___ DATA TO EXAMINE
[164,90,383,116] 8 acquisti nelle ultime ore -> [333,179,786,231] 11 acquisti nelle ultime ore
______
___ DATA TO EXAMINE
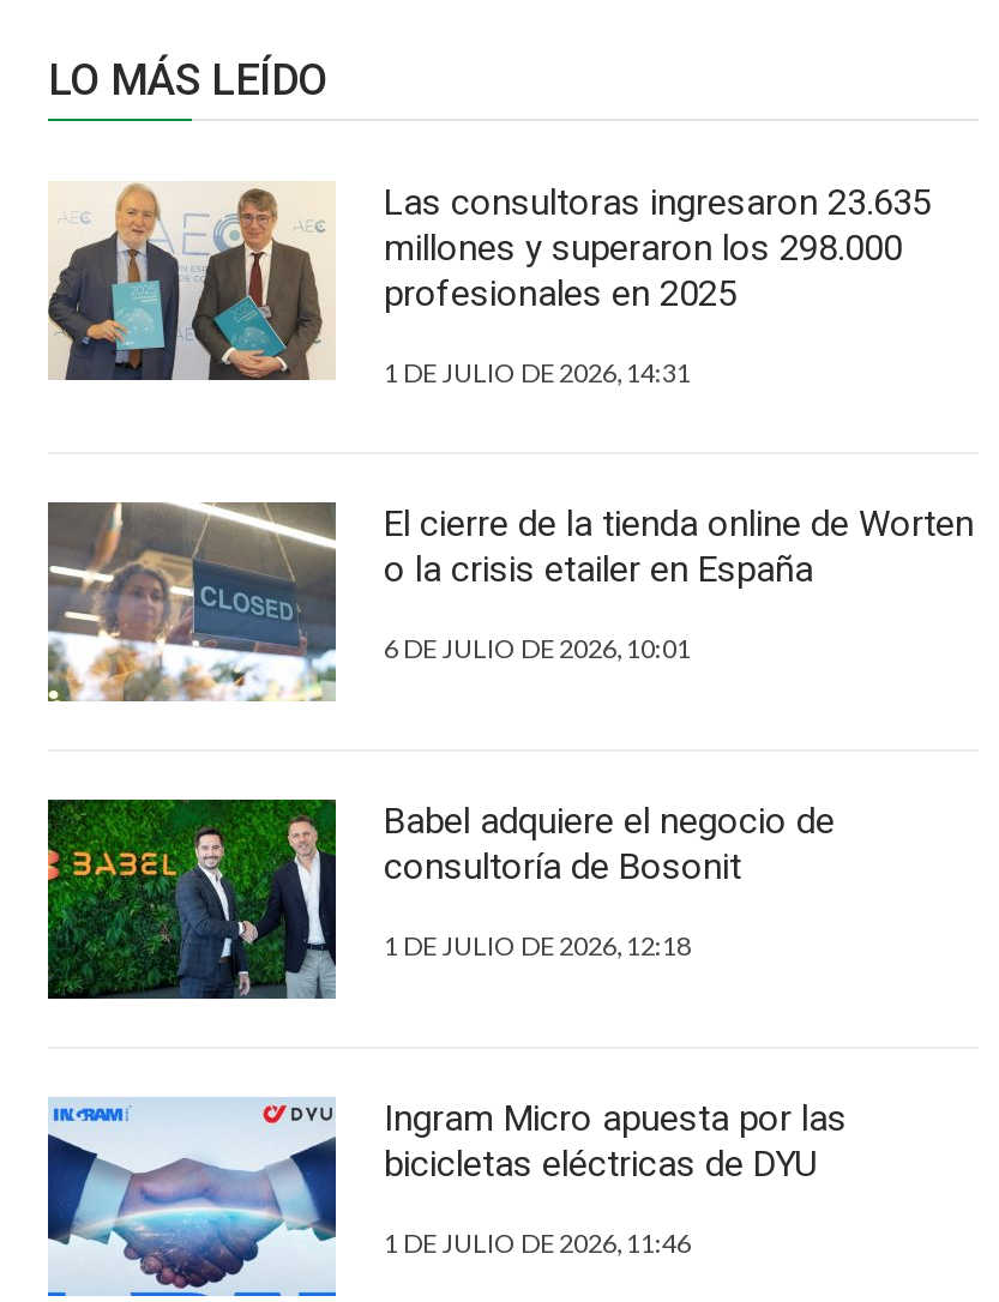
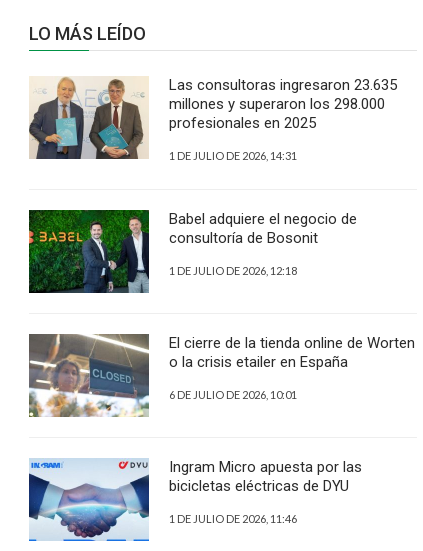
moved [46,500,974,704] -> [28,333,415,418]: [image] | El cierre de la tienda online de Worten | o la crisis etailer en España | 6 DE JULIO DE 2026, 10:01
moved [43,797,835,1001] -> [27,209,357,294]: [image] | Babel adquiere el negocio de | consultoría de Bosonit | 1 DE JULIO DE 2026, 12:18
______
___ DATA TO EXAMINE
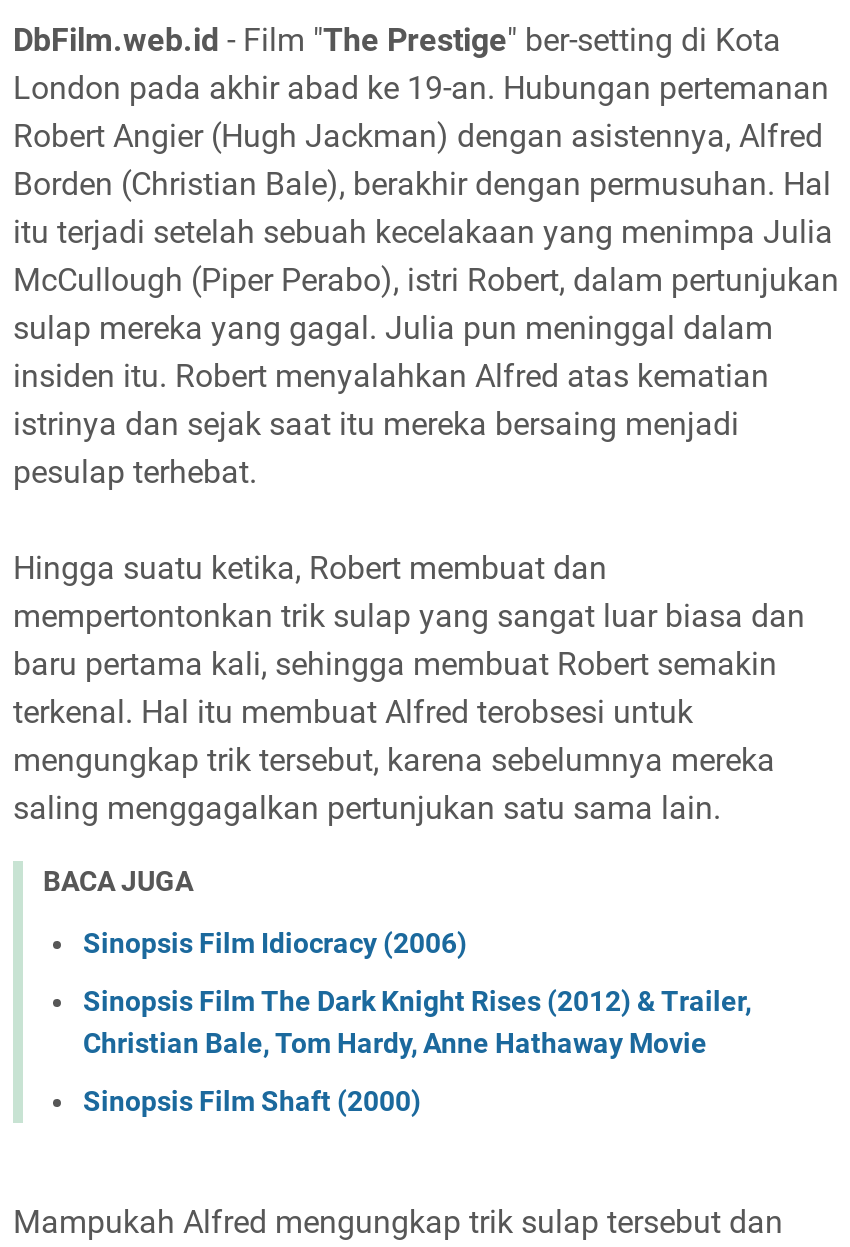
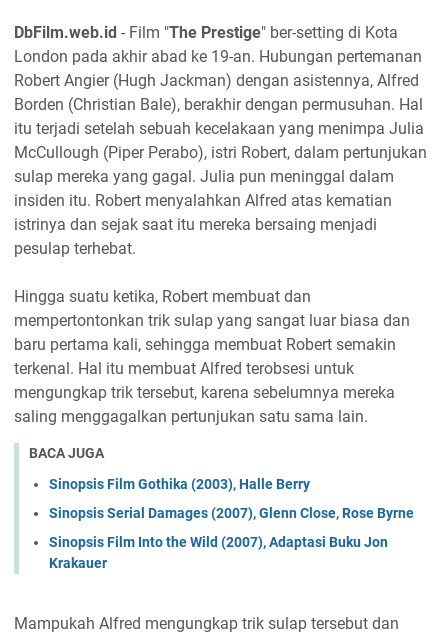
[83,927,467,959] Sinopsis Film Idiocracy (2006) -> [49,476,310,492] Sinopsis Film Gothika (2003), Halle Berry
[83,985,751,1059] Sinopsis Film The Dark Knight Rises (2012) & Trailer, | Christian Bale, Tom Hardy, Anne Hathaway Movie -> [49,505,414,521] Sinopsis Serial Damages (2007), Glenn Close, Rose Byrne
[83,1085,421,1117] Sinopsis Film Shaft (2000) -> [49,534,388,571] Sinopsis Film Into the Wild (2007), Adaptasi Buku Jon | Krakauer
______
[PROBLEM TO SOLVE] Beginning at the line with "[83,985,751,1059] Sinopsis Film" and stopping after the line with "[83,1085,421,1117] Sinopsis Film", please write out every line of the data above exactly and nothing else.

[SOLUTION BELOW]
[83,985,751,1059] Sinopsis Film The Dark Knight Rises (2012) & Trailer, | Christian Bale, Tom Hardy, Anne Hathaway Movie -> [49,505,414,521] Sinopsis Serial Damages (2007), Glenn Close, Rose Byrne
[83,1085,421,1117] Sinopsis Film Shaft (2000) -> [49,534,388,571] Sinopsis Film Into the Wild (2007), Adaptasi Buku Jon | Krakauer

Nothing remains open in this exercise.